• [ACTIVITY]: For the entries that follow, restate word for word the line containing "[430,311,469,327] [57,333,165,347] 1753)", the line containing "[337,461,464,477] [57,482,413,498] 7)", and every line that lies between them.

• [Data records]:
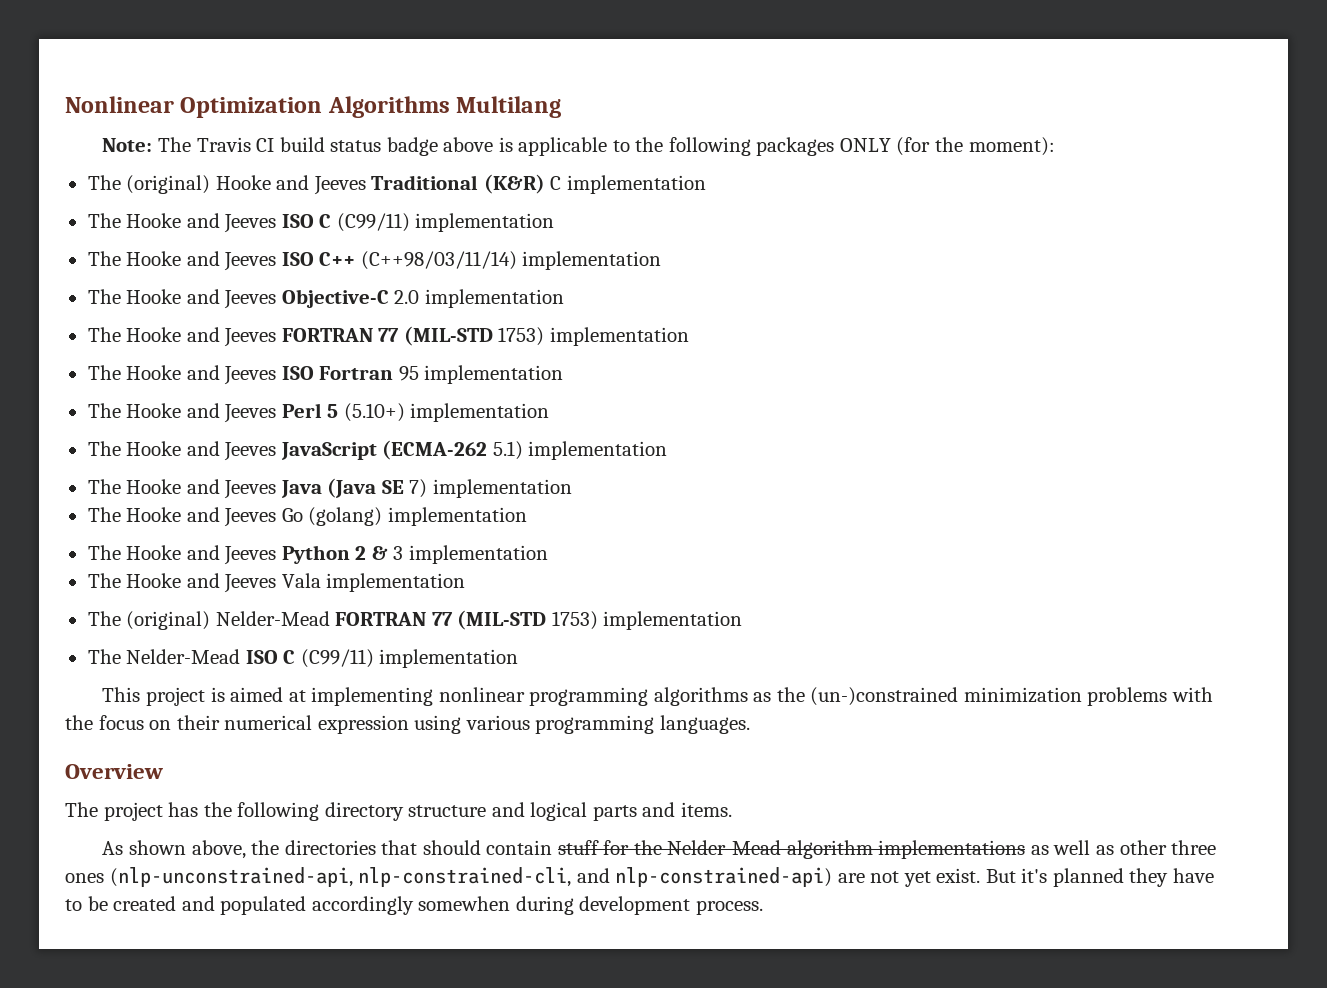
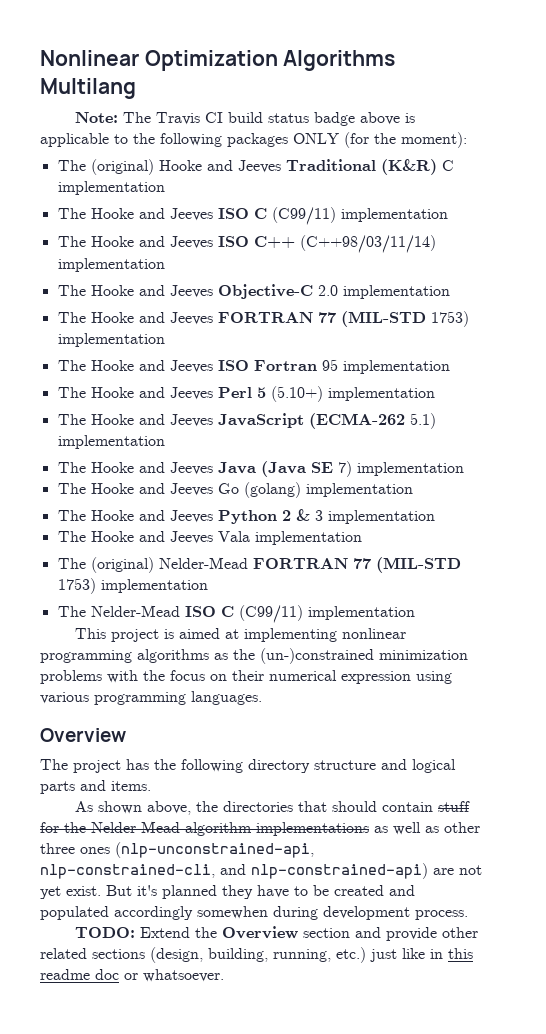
(763, 907) none -> [74,926,478,941] [40,947,473,963] [40,969,224,982] // TODO: Extend the Overview section and provide other related sections (design, building, running, etc.) just like in this readme doc or whatsoever.

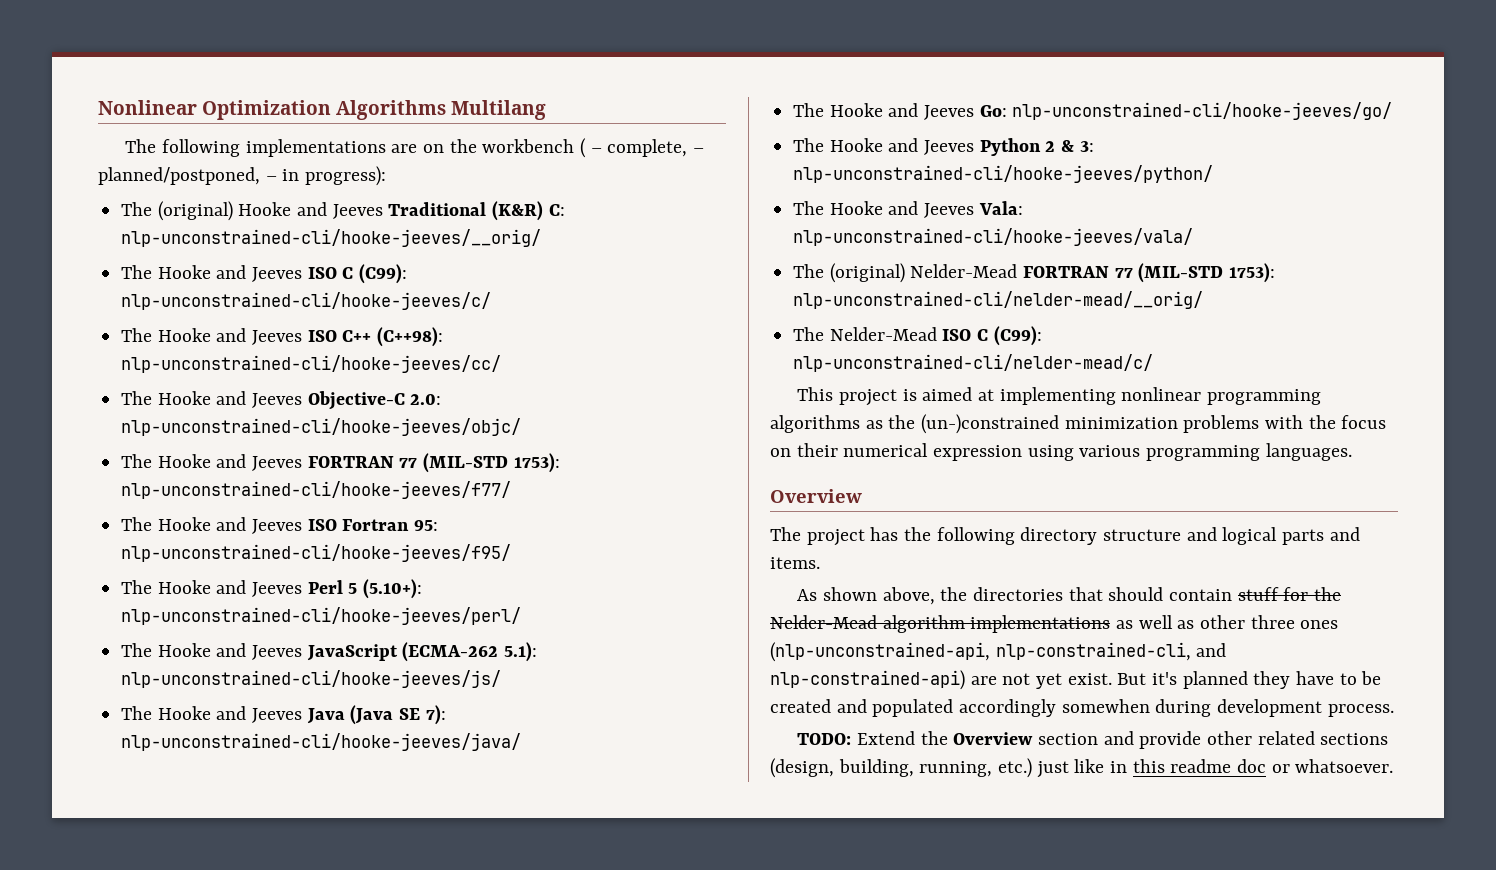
[74,112,415,126] [40,132,467,148] Note: The Travis CI build status badge above is applicable to the following packages ONLY (for the moment): -> [125,138,705,158] [98,166,387,186] The following implementations are on the workbench ( – complete, – planned/postponed, – in progress):
[441,160,454,171] [57,181,165,195] C implementation -> [548,204,565,216] [121,229,542,247] C: nlp-unconstrained-cli/hooke-jeeves/__orig/
[271,207,448,225] (C99/11) implementation -> [359,264,408,284] [121,292,492,310] (C99): nlp-unconstrained-cli/hooke-jeeves/c/
[299,235,436,253] [57,258,165,272] (C++98/03/11/14) implementation -> [377,327,444,347] [121,355,502,373] (C++98): nlp-unconstrained-cli/hooke-jeeves/cc/
[317,285,450,299] 2.0 implementation -> [410,394,442,405] [121,418,522,436] 2.0: nlp-unconstrained-cli/hooke-jeeves/objc/
[430,311,469,327] [57,333,165,347] 1753) implementation -> [513,453,560,473] [121,481,512,499] 1753): nlp-unconstrained-cli/hooke-jeeves/f77/
[321,359,450,374] 95 implementation -> [414,520,439,531] [121,544,512,562] 95: nlp-unconstrained-cli/hooke-jeeves/f95/
[270,386,435,402] (5.10+) implementation -> [363,579,423,599] [121,607,522,625] (5.10+): nlp-unconstrained-cli/hooke-jeeves/perl/
[409,413,436,429] [57,435,165,449] 5.1) implementation -> [504,642,538,662] [121,670,502,688] 5.1): nlp-unconstrained-cli/hooke-jeeves/js/
[337,461,464,477] [57,482,413,498] 7) implementation // The Hooke and Jeeves Go (golang) implementation -> [425,705,446,725] [121,733,522,751] [793,102,1393,120] 7): nlp-unconstrained-cli/hooke-jeeves/java/ // The Hooke and Jeeves Go: nlp-unconstrained-cli/hooke-jeeves/go/
[314,510,435,524] [57,531,362,545] 3 implementation // The Hooke and Jeeves Vala implementation -> [1079,141,1094,152] [793,165,1214,183] [793,201,1023,218] [793,228,1194,246] 3: nlp-unconstrained-cli/hooke-jeeves/python/ // The Hooke and Jeeves Vala: nlp-unconstrained-cli/hooke-jeeves/vala/
[57,578,208,594] 1753) implementation -> [1229,263,1276,283] [793,291,1204,309] 1753): nlp-unconstrained-cli/nelder-mead/__orig/
[238,605,415,623] (C99/11) implementation -> [993,326,1042,346] [793,354,1154,372] (C99): nlp-unconstrained-cli/nelder-mead/c/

• [ANSWER SPACE]:
[430,311,469,327] [57,333,165,347] 1753) implementation -> [513,453,560,473] [121,481,512,499] 1753): nlp-unconstrained-cli/hooke-jeeves/f77/
[321,359,450,374] 95 implementation -> [414,520,439,531] [121,544,512,562] 95: nlp-unconstrained-cli/hooke-jeeves/f95/
[270,386,435,402] (5.10+) implementation -> [363,579,423,599] [121,607,522,625] (5.10+): nlp-unconstrained-cli/hooke-jeeves/perl/
[409,413,436,429] [57,435,165,449] 5.1) implementation -> [504,642,538,662] [121,670,502,688] 5.1): nlp-unconstrained-cli/hooke-jeeves/js/
[337,461,464,477] [57,482,413,498] 7) implementation // The Hooke and Jeeves Go (golang) implementation -> [425,705,446,725] [121,733,522,751] [793,102,1393,120] 7): nlp-unconstrained-cli/hooke-jeeves/java/ // The Hooke and Jeeves Go: nlp-unconstrained-cli/hooke-jeeves/go/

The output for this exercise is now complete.